A similar story can be seen with BIDV, which successfully issued a private placement to KEB Hana Bank in 2019, raising nearly VND 20.3 trillion at VND 33,640 per share. In 2022, BIDV proposed issuing an additional 9% of its shares, a plan that analysts estimated could raise over VND 27 trillion. However, despite engaging with 38 potential investors by 2023, the bank has been unable to execute the plan. In its 2024 capital increase strategy, BIDV proposed issuing 1.36 billion new shares, which could increase its charter capital from VND 57 trillion to over VND 70 trillion. Yet, progress remains sluggish, with a mix of dividend payments and private placements planned but no immediate execution.

Regulatory Delays and Bottlenecks

The Big 4 banks face significant regulatory hurdles in raising capital. VietinBank, for instance, has been awaiting approval from both the State Bank of Vietnam and the Ministry of Finance to retain all 2022 profits for capital increases. The bank has also proposed retaining all profits from 2023 to 2028 to further bolster its charter capital. However, as of now, no additional capital has been injected, leaving the bank’s financial capacity stagnant.

Agribank is the only bank in the Big 4 to have managed a capital increase this year, raising its charter capital from VND 34.2 trillion to VND 40.9 trillion after receiving approval from the National Assembly. However, this increase is modest compared to other banks, leaving Agribank still behind its joint-stock commercial counterparts. The National Assembly has approved an additional capital injection of VND 10.3 trillion for 2024, but even this will leave Agribank trailing behind its competitors in terms of charter capital.

These regulatory delays present a significant bottleneck for the Big 4. While smaller, joint-stock banks can raise capital through shareholder agreements and market placements, state-owned banks like the Big 4 must navigate a lengthy approval process involving multiple government entities, including the State Bank, the Ministry of Finance, and even the National Assembly. This time-consuming process puts these banks at a disadvantage in an increasingly competitive market.
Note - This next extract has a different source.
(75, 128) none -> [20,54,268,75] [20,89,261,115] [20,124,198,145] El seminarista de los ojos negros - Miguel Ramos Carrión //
While the Big 4 banks struggle with regulatory delays and slow capital increases, their competitors in the joint-stock commercial banking sector are rapidly raising their charter capital, shifting the balance of power in Vietnam’s banking landscape. VPBank, for instance, has aggressively increased its charter capital, reaching VND 67.4 trillion by 2022 and surpassing three of the Big 4. The bank’s capital has since risen to VND 79.3 trillion, making it the largest in the banking system.
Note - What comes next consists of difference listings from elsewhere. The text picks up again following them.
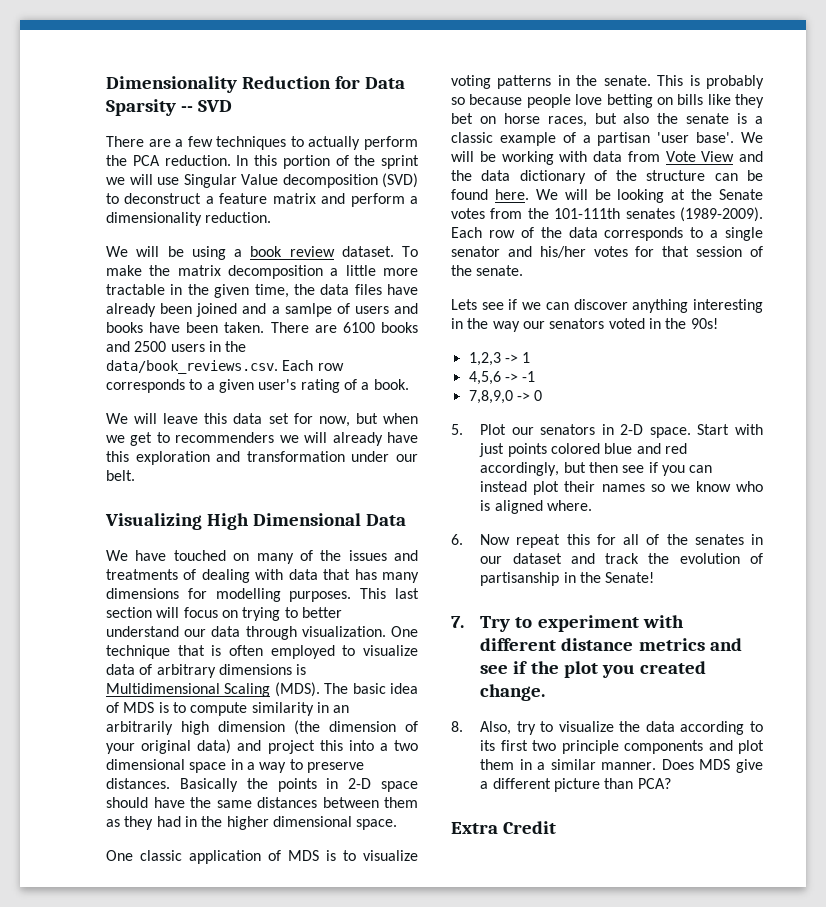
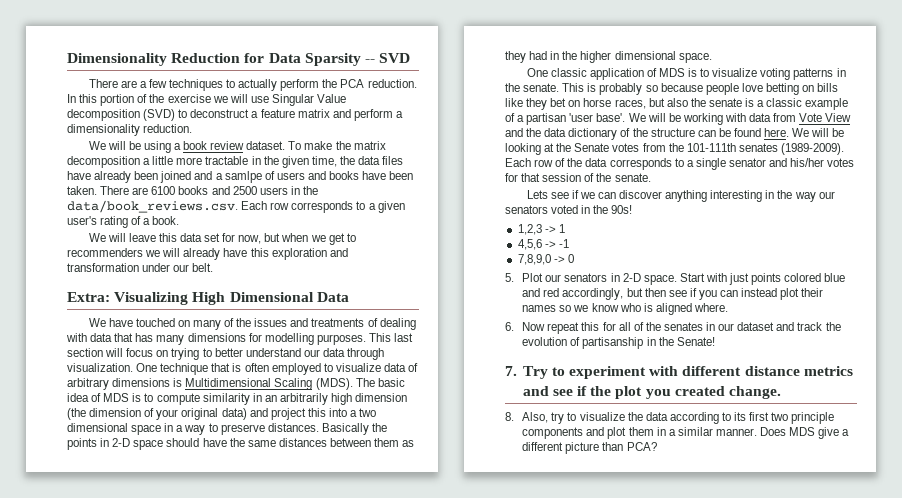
[381,155,419,169] sprint -> [167,94,211,103] exercise
(135, 475) none -> [67,292,110,302] Extra:
[451,821,557,834] // Extra Credit -> (657, 446) none

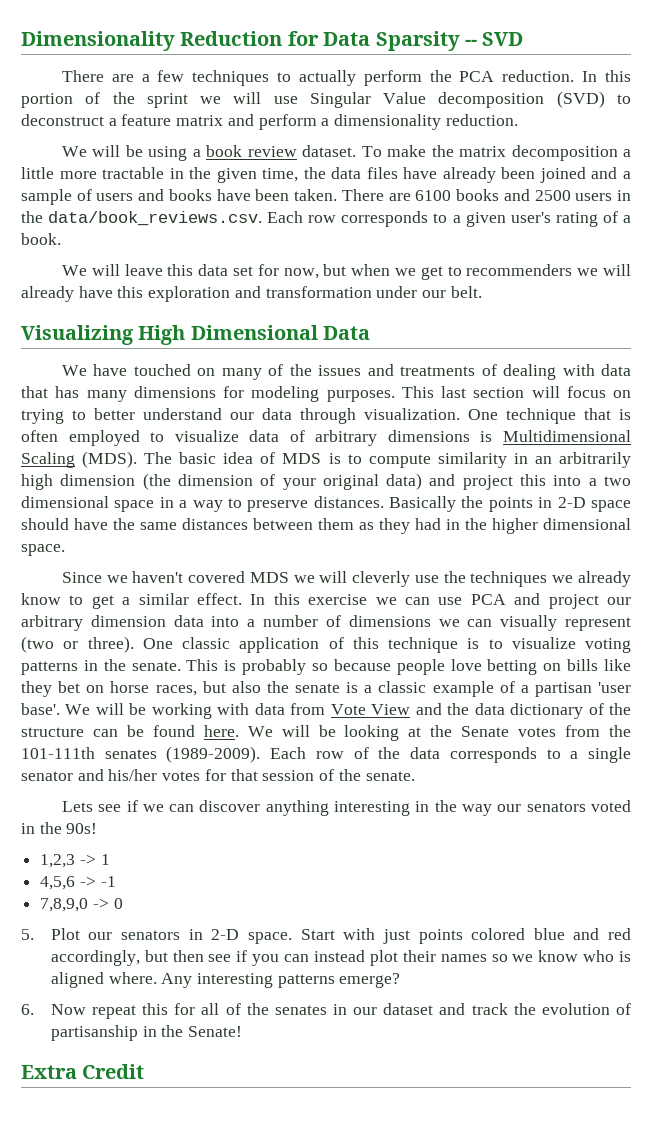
[167,94,211,103] exercise -> [146,93,188,108] sprint
[224,171,262,183] samlpe -> [21,189,72,205] sample
[67,292,110,302] Extra: -> (482, 292) none
[264,333,314,345] modelling -> [251,386,320,402] modeling
(712, 58) none -> [61,571,631,587] [21,593,631,609] [21,615,631,631] [21,636,134,653] Since we haven't covered MDS we will cleverly use the techniques we already know to get a similar effect. In this exercise we can use PCA and project our arbitrary dimension data into a number of dimensions we can visually represent (two or three).
[658,68,685,77] MDS -> [352,637,458,653] this technique
(728, 307) none -> [161,973,401,988] Any interesting patterns emerge?
[505,366,853,379] [522,386,782,399] [505,412,835,424] [522,427,850,439] [522,442,657,454] 7. Try to experiment with different distance metrics and see if the plot you created change. // 8. Also, try to visualize the data according to its first two principle components and plot them in a similar manner. Does MDS give a different picture than PCA? -> [21,1064,145,1079] Extra Credit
Similarly, Techcombank has completed a capital increase to VND 70.4 trillion, catapulting it from ninth place to second place in terms of charter capital. MB, another competitor, has also rapidly increased its capital to VND 52.8 trillion, closing in on VietinBank. ACB has raised its capital to VND 44.6 trillion, surpassing Agribank, while numerous smaller banks are preparing to boost their capital buffers through dividend payments.

This rapid capital growth among joint-stock banks is beginning to shift the competitive landscape. If the Big 4 continue to struggle with capital increases, they may fall further behind in both the rankings and their ability to dominate the market. More importantly, their inability to raise capital could limit their credit growth and weaken their ability to lead the banking system.

The Big 4’s difficulty in raising charter capital has significant implications for both their operations and the broader banking system. According to the State Bank of Vietnam, the capital adequacy ratio (CAR) for credit institutions and foreign bank branches applying Circular 41/2016/TT-NHNN was 11.96% as of June 2024. However, state-owned commercial banks, including the Big 4, only achieved a CAR of 9.99%, lagging behind joint-stock commercial banks (11.86%) and foreign banks (21.96%).

Without a sufficient capital buffer, the Big 4 face constraints in expanding their credit portfolios. This could limit their ability to meet the growing demand for loans and other financial services, which is essential for maintaining their market leadership. As the government seeks to ensure financial stability and promote economic growth, the Big 4’s inability to raise capital could hinder their contribution to these goals.